Objectives: To determine the effect of dentifrice fluoride ion concentration on remineralization of eroded enamel in-situ, across the range 0-1426 ppm fluoride.
Methods: This was a single-centre, four-way, randomized, crossover study involving four Experimental sodium fluoride-silica dentifrices, containing 0, 250, 1150 or 1426 ppm fluoride. The study was conducted dental examiner‑, subject- and analyst-blind. Subjects wore a palatal appliance holding 8 polished bovine enamel specimens, with erosive lesions created by 25 minutes exposure to grapefruit juice. They brushed the buccal surfaces of their teeth with 1.5 g test dentifrice for 25 seconds, followed by 1 minute swishing around the mouth to ensure specimen exposure to the slurry. Subjects expectorated, and then rinsed with 10 mL water for 10 seconds.
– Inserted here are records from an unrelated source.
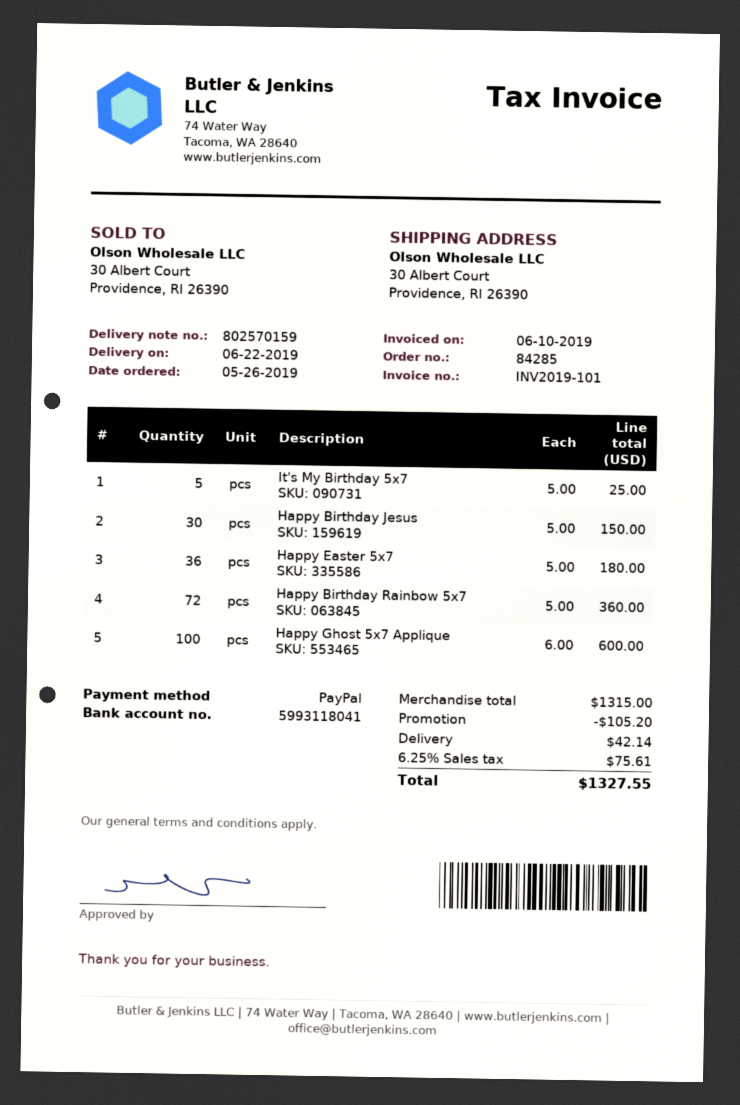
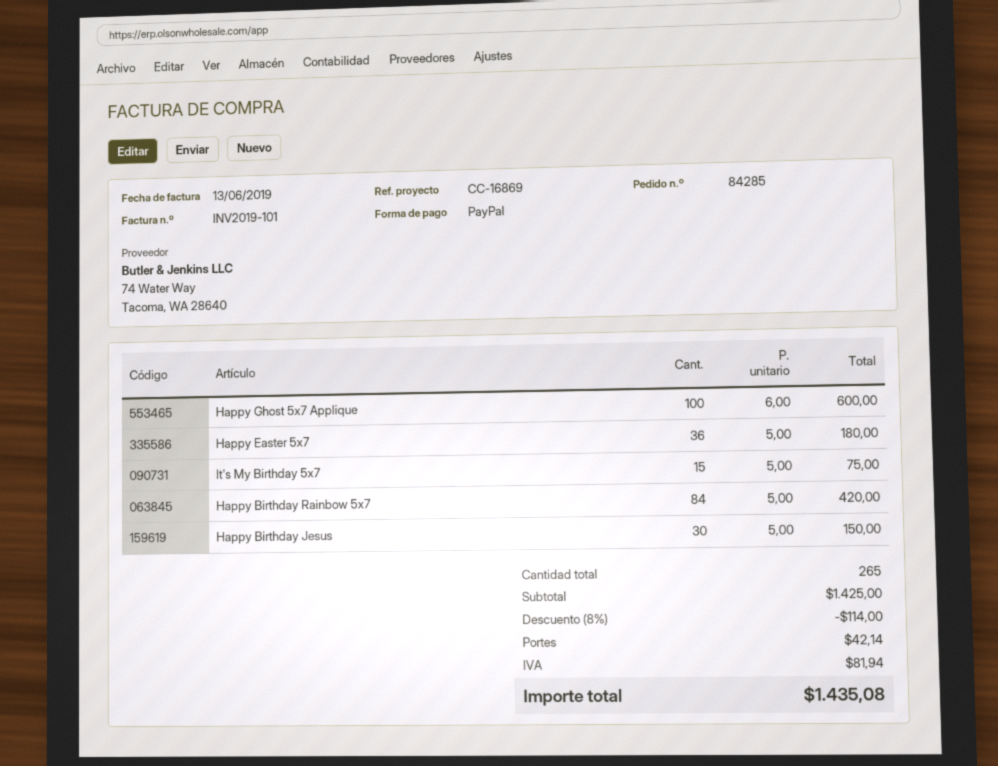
invoice date: 2019-06-10 -> 2019-06-13
It's My Birthday 5x7: 5 x 5.00 = 25.00 -> 15 x 5.00 = 75.00
Happy Birthday Rainbow 5x7: 72 x 5.00 = 360.00 -> 84 x 5.00 = 420.00
subtotal: 1315.00 -> 1425.00
discount: 105.20 -> 114.00
tax: 75.61 -> 81.94
total: 1327.55 -> 1435.08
After a single 4-hour intra-oral remineralization period, specimens were re-challenged in-vitro with grapefruit juice. Enamel surface microhardness, measured at each stage (pre-experimental, post-initial acid-exposure, post-remineralization, and post-second acid-exposure), was used to calculate surface microhardness recovery (SMHR) and relative erosion resistance (RER). Enamel fluoride uptake (EFU) was also measured.
Results:
Dentifrice F concentration (ppm) | SMHR, % | RER, % | EFU, µg F/cm2 |
0 | 21.14 (1.511) | -71.35 (3.429) | 1.47 (0.080) |
250 | 25.29 (1.695) | -50.30 (2.482) | 2.09 (0.080) |
1150 | 28.83 (1.443) | -39.49 (2.522) | 3.07 (0.091) |
1426 | 31.08 (1.497) | -38.88 (2.818) | 3.13 (0.097) |
All values are mean ± standard error. SMHR, RER and EFU showed highly significant linear dose-response relationships with dentifrice fluoride concentration (p<0.0001). Within each measure, values for different fluoride concentrations were resolved from each other (p<0.05), except the 1150 and 1426 ppm concentrations.
Conclusion: This study reports, for the first time across the range 0-1426 ppm fluoride ion, that increasing dentifrice fluoride concentration can progressively increase in-situ remineralization of early enamel erosive lesions after toothbrushing. Furthermore, increasing fluoride concentration across this range can also progressively increase dietary acid-resistance of the newly formed mineral.